An additional benefit of generating synthetic data is compliance to privacy legislations. Synthesized data is less (but not zero) easy directly referable to an identified or identifiable person. This increases opportunities to use data, enabling data transfers to cross-borders cloud servers, extend data sharing with trusted 3rd parties and selling data to customers & partners.
Relevant considerations
Privacy
Synthetisation increases data privacy but is not an assurance for privacy regulations.

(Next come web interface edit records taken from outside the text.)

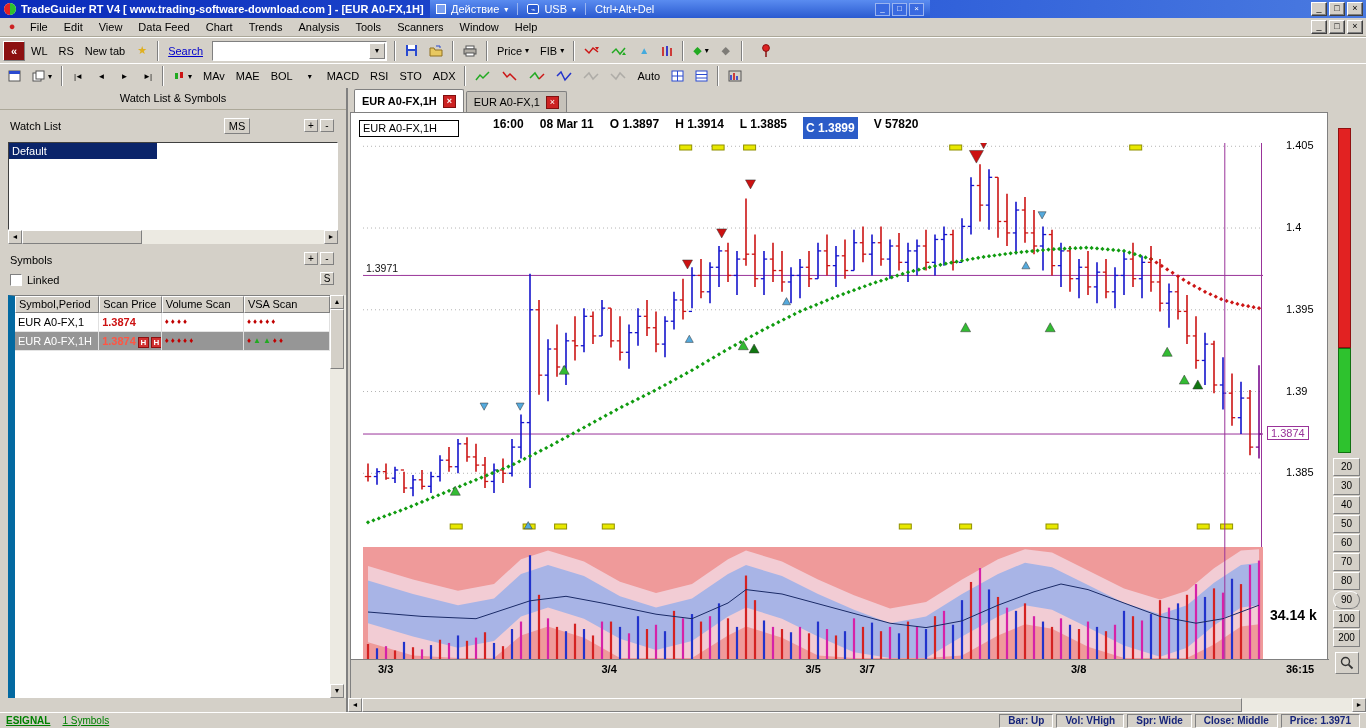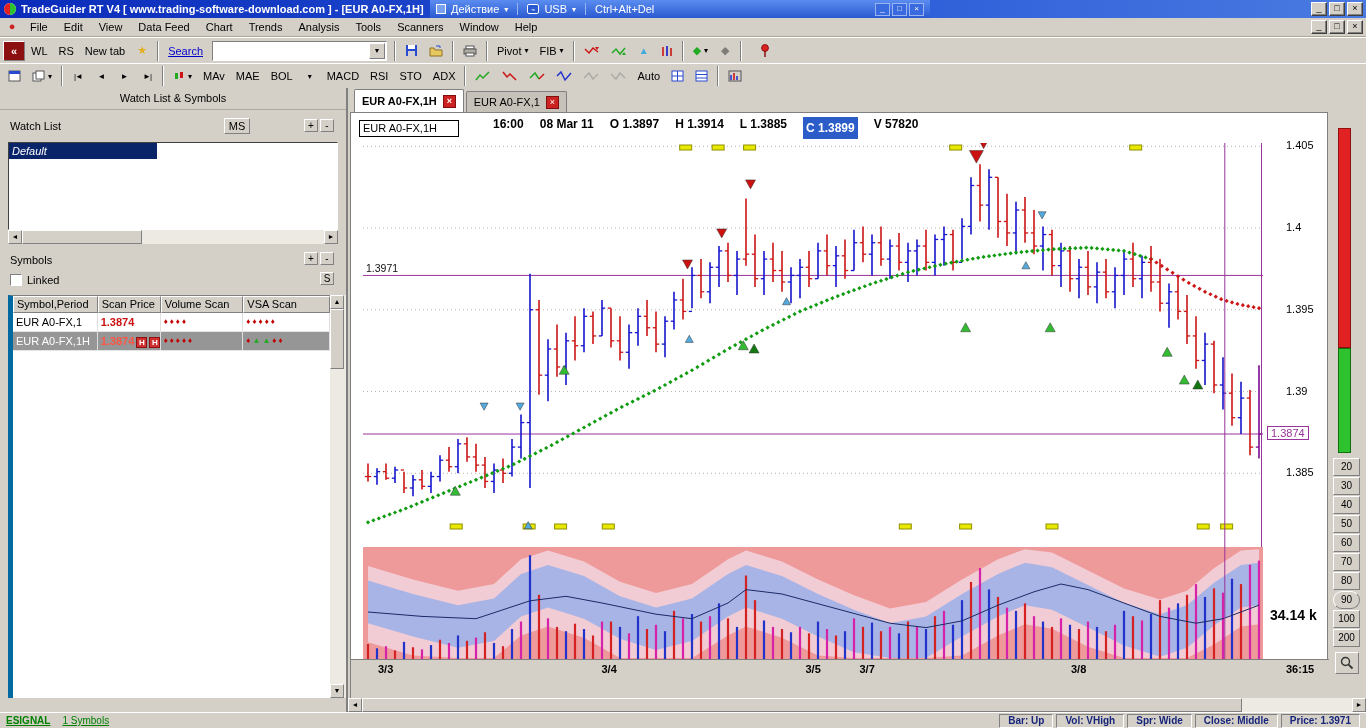--- a/index.html
+++ b/index.html
@@ -56,32 +56,32 @@
   #left-panel { position:absolute; left:0; top:88px; width:348px; height:624px;
     background:#d4d0c8; border-right:2px solid #808080; }
   .panel-header { height:22px; line-height:21px; text-align:center; border-bottom:1px solid #aca899; }
   .lbl-row { position:absolute; left:10px; }
   .sqbtn { position:absolute; width:14px; height:13px; background:#d4d0c8; border:1px solid;
     border-color:#fff #808080 #808080 #fff; font-size:10px; line-height:11px; text-align:center; }
   .msbtn { position:absolute; left:224px; top:30px; width:26px; height:16px; background:#d4d0c8;
     border:1px solid; border-color:#fff #808080 #808080 #fff; text-align:center; line-height:14px; }
   .listbox { position:absolute; left:8px; top:54px; width:330px; height:88px; background:#fff;
     border:1px solid; border-color:#404040 #fff #fff #404040; overflow:hidden; }
-  .watch-item { height:16px; line-height:16px; padding-left:3px;font-style:italic; }
+  .watch-item { height:16px; line-height:16px; padding-left:3px; }
   .watch-item.sel { background:#0a246a; color:#fff; width:148px; }
   .scrollbar-h { position:absolute; background:#eceae2; display:flex; }
   .scrollbar-v { position:absolute; background:#eceae2; }
   .sbtn { width:14px; height:14px; background:#d4d0c8; border:1px solid;
     border-color:#fff #808080 #808080 #fff; font-size:7px; text-align:center; line-height:12px; flex:none; }
   .sthumb-h { height:14px; background:#d4d0c8; border:1px solid; border-color:#fff #808080 #808080 #fff; }
   .sthumb-v { width:14px; background:#d4d0c8; border:1px solid; border-color:#fff #808080 #808080 #fff; }
   .checkbox { position:absolute; width:12px; height:12px; background:#fff; border:1px solid;
     border-color:#808080 #fff #fff #808080; }
   .table-wrap { position:absolute; left:8px; top:207px; width:322px; height:403px; background:#fff;
-    border-left:5px solid #0369a1; border-top:1px solid #808080; }
+    border-left:7px solid #0369a1; border-top:1px solid #808080; }
   .thead { display:flex; height:17px; }
   .thcell { background:#d4d0c8; border:1px solid; border-color:#fff #808080 #808080 #fff;
     padding-left:3px; line-height:15px; overflow:hidden; white-space:nowrap; }
   .trow { display:flex; height:19px; border-bottom:1px solid #e4e4e4; }
   .trow.sel { background:#969696; color:#fff; }
   .tcell { padding-left:3px; line-height:18px; overflow:hidden; white-space:nowrap; border-right:1px solid #e0e0e0; }
   .price-red { color:#cc1111; font-weight:bold; }
   .trow.sel .price-red { color:#ff5544; }
   .hbadge { display:inline-block; width:11px; height:11px; background:#d03030; border:1px solid #8c1010;
     color:#fff; font-size:8px; line-height:10px; text-align:center; margin-left:2px; font-weight:bold; }
@@ -218,21 +218,21 @@
   <span class="sep"></span>
   <div class="tbtn flat">
     <svg width="14" height="12" viewBox="0 0 14 12">
         <rect x="3" y="1" width="8" height="3" fill="#fff" stroke="#555"></rect>
         <rect x="1" y="4" width="12" height="5" fill="#b0aca4" stroke="#555"></rect>
         <rect x="3" y="8" width="8" height="3" fill="#fff" stroke="#555"></rect>
       </svg>
   </div>
   <span class="sep"></span>
   <div class="tbtn flat">
-    <span>Pivot</span>
+    <span>Price</span>
     <span class="arrow-glyph">▾</span>
   </div>
   <div class="tbtn flat">
     <span>FIB</span>
     <span class="arrow-glyph">▾</span>
   </div>
   <span class="sep"></span>
   <div class="tbtn flat">
     <svg width="16" height="12" viewBox="0 0 16 12">
         <path d="M1 4 L5 8 L9 3 L14 7" stroke="#cc1515" fill="none" stroke-width="1.5"></path>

A good synthethisation solution will:
- include multiple data transformation techniques (e.g., data aggregation);
- remove potential sensitive data;
- include ‘noise’ (randomization to datasets);
- perform manual stress-testing.
Companies must realize that even with these techniques, additional measures such as anonymization can still be relevant.
Outliers
Outliers may be missing: Synthetic data mimics the real-world data, it is not an exact replica of it. So, synthetic data may not over some outliers that the original data has. Yet, outliers are important for training & test data.
- Quality
Quality of synthetic data depends on the quality of the data source. This should be taken into account when working with synthetic data.
- Black-box
Although data synthetization is taking center stage in current hype cycles, for most companies it is still in the pioneering phase. This means that at this stage the full effect of unsupervised data generation is unclear. In other words, it is data generated by machine learning for machine learning. A potential double black box. Companies need to build evaluation systems for quality of synthetic datasets. As use of synthetic data methods increases, assessment of quality of their output will be required. A trusted synthetization solution must always include good information on the origin of the set, its potential purposes for usage, its requirements for usage, a data quality indication, a data diversity indication, a description on (potential) bias and risk descriptions including mitigating measures based on a risk evaluation framework.
Synthetic data is a new phenomenon for most digital companies. Understanding the potential and risk will allow you to keep up with the latest development and ahead of your competition or even your clients!